Hoping for your kind response. Thank you.
All the best!
same problem
The following print appears when the weight is loading:
WARNING [08/31 16:16:06 fvcore.common.checkpoint]: Some model parameters or buffers are not found in the checkpoint:
backbone.attnpool.c_proj.{bias, weight}
backbone.attnpool.k_proj.{bias, weight}
backbone.attnpool.positional_embedding
backbone.attnpool.q_proj.{bias, weight}
backbone.attnpool.v_proj.{bias, weight}
backbone.bn1.{bias, weight}
backbone.bn2.{bias, weight}
backbone.bn3.{bias, weight}
backbone.conv1.weight
...
This is a problem caused by the pytorch version. The Pytorch 2.0 I used had a zero indicator problem. Didn't look closely at what went wrong, but I returned Pytorch1.9 to get normal metrics
This is a problem caused by the pytorch version. The Pytorch 2.0 I used had a zero indicator problem. Didn't look closely at what went wrong, but I returned Pytorch1.9 to get normal metrics
Did you downgrade your PyTorch from 2.0 to 1.9? Wouldn't this be in conflict with Detectron2 (since latest requirest 11.8 CUDA version)?
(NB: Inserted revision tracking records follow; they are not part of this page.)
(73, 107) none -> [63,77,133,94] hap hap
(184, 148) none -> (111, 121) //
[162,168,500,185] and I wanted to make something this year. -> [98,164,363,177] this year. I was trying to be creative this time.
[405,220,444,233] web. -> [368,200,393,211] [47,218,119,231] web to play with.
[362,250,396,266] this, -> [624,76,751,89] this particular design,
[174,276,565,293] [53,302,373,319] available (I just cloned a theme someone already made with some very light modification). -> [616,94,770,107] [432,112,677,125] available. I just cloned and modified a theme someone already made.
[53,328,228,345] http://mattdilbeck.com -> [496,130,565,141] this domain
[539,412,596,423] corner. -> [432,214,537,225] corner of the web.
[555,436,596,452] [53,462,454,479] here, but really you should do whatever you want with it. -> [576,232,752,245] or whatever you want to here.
CUDA version follow pytorch version
CUDA version follow pytorch version
Would it be possible to show here the steps on how you did it specifically? I tried to downgrade my PyTorch version but I would then encounter mismatch with Detectron2. Would gladly appreciate any help!
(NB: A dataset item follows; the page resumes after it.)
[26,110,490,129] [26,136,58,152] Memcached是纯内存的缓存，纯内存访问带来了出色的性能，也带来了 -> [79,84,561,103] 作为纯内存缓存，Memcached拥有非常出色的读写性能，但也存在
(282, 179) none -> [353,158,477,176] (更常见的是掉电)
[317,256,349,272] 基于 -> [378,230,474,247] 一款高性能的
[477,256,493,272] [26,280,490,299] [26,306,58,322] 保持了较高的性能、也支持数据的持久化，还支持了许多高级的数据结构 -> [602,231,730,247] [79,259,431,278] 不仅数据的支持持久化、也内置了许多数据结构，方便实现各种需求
As mentioned by the author in install.md, after reinstalling pytorch, you need to remove the build directory under the project and reinstall detectron2
As mentioned by the author in install.md, after reinstalling pytorch, you need to remove the build directory under the project and reinstall detectron2
I did rebuild my detectron2 after using rm -rf build/ **/*.so
... However, I get this error:
RuntimeError:
The detected CUDA version (11.8) mismatches the version that was used to compile
PyTorch (11.1). Please make sure to use the same CUDA versions.
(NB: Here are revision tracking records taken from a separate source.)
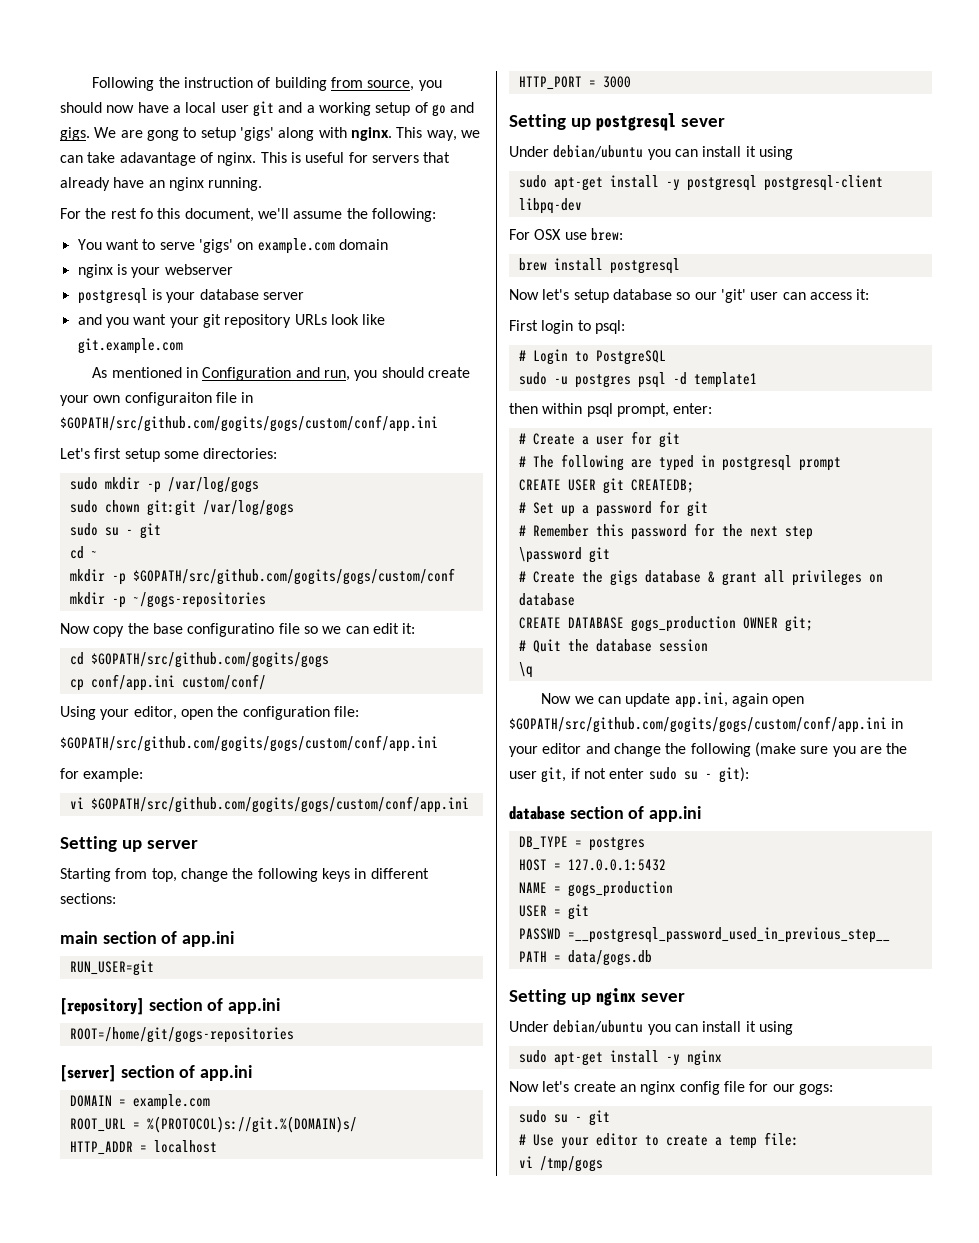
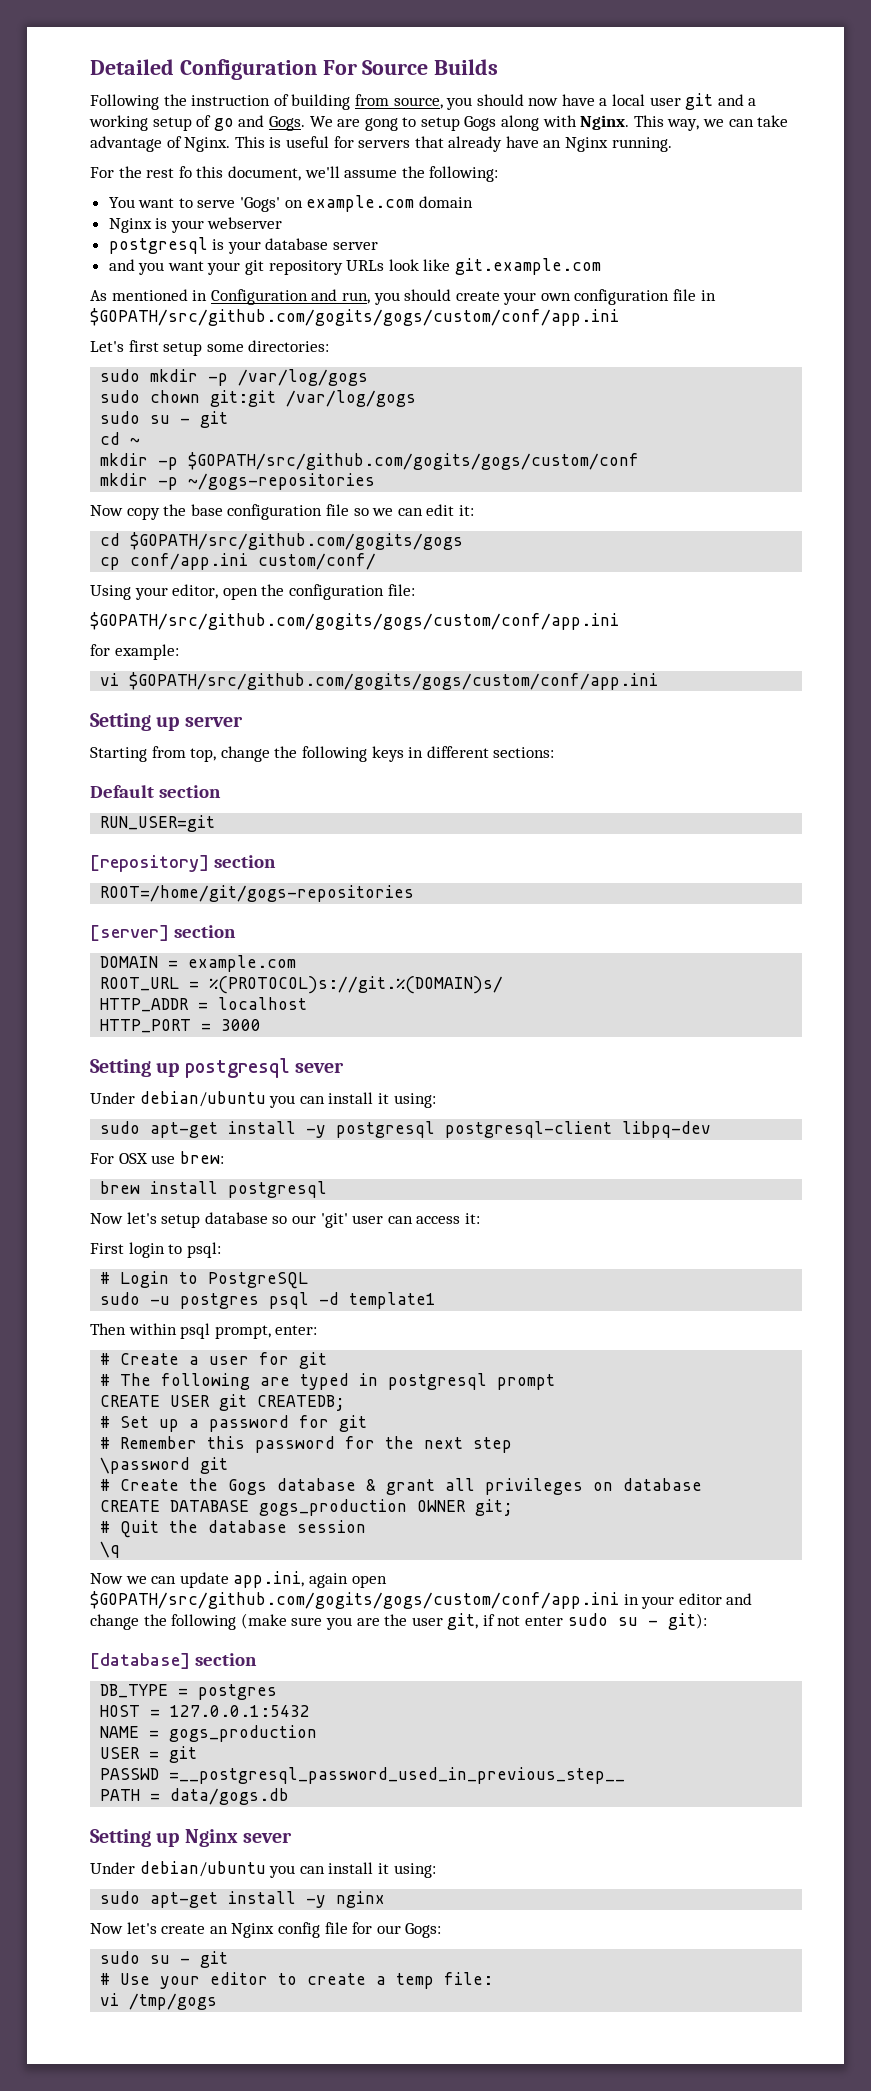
(92, 84) none -> [90,59,499,80] Detailed Configuration For Source Builds //
[60,127,90,141] gigs. -> [268,116,305,131] Gogs.
[239,127,274,141] 'gigs' -> [464,116,497,131] Gogs
[350,127,392,141] nginx. -> [580,115,630,130] Nginx.
[119,152,257,166] adavantage of nginx. -> [90,136,231,152] advantage of Nginx.
[168,177,204,191] nginx -> [565,137,609,152] Nginx
[198,239,233,253] 'gigs' -> [240,197,281,212] 'Gogs'
[77,264,113,278] nginx -> [108,218,152,233] Nginx
[124,392,212,406] configuraiton -> [574,289,670,305] configuration
[187,623,275,637] configuratino -> [227,504,323,520] configuration
[60,931,235,947] main section of app.ini -> [90,785,221,798] Default section
[207,998,281,1014] of app.ini -> (276, 861) none
[179,1065,253,1081] of app.ini -> (236, 931) none
[758,146,793,160] using -> [393,1093,436,1108] using:
[509,403,538,414] then -> [90,1323,126,1335] Then
[609,570,638,586] gigs -> [228,1479,268,1495] Gogs
[509,806,702,822] database section of app.ini -> [90,1653,257,1669] [database] section
[595,988,685,1006] [509,1020,793,1035] nginx sever // Under debian/ubuntu you can install it using -> [184,1829,293,1847] [90,1861,436,1878] Nginx sever // Under debian/ubuntu you can install it using:
[640,1081,676,1095] nginx -> [231,1923,275,1938] Nginx
[798,1084,833,1095] gogs: -> [405,1923,442,1938] Gogs:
Apologies, for any inconvenience. Appreciate any help!
@egmaminta @Hiram1026 Sorry for bothering you, but I downgraded pytorch to 1.9 and rebuild like the instruction but I still have the problem. Could you provide your env
@Hiram1026 Thank you very much! I run the transferring learning example COCO again, and it works for me :)
And I also want to notify you guys, that Pytorch 1.13, which is not suitable, is my previous environment. When I ran RegionClip in this env, it came out with the same problem as @egmaminta
@egmaminta @Hiram1026 Sorry for bothering you, but I downgraded pytorch to 1.9 and rebuild like the instruction but I still have the problem. Could you provide your env
Have you solved? I just solved. create new conda environment, download torch like mentioned before,and userm -rf build/ **/*.so
,rebuild again.
@egmaminta @Hiram1026 Sorry for bothering you, but I downgraded pytorch to 1.9 and rebuild like the instruction but I still have the problem. Could you provide your env
Have you solved? I just solved. create new conda environment, download torch like mentioned before,and use
rm -rf build/ **/*.so
,rebuild again.
Thank you for your reply, but I no longer work on it.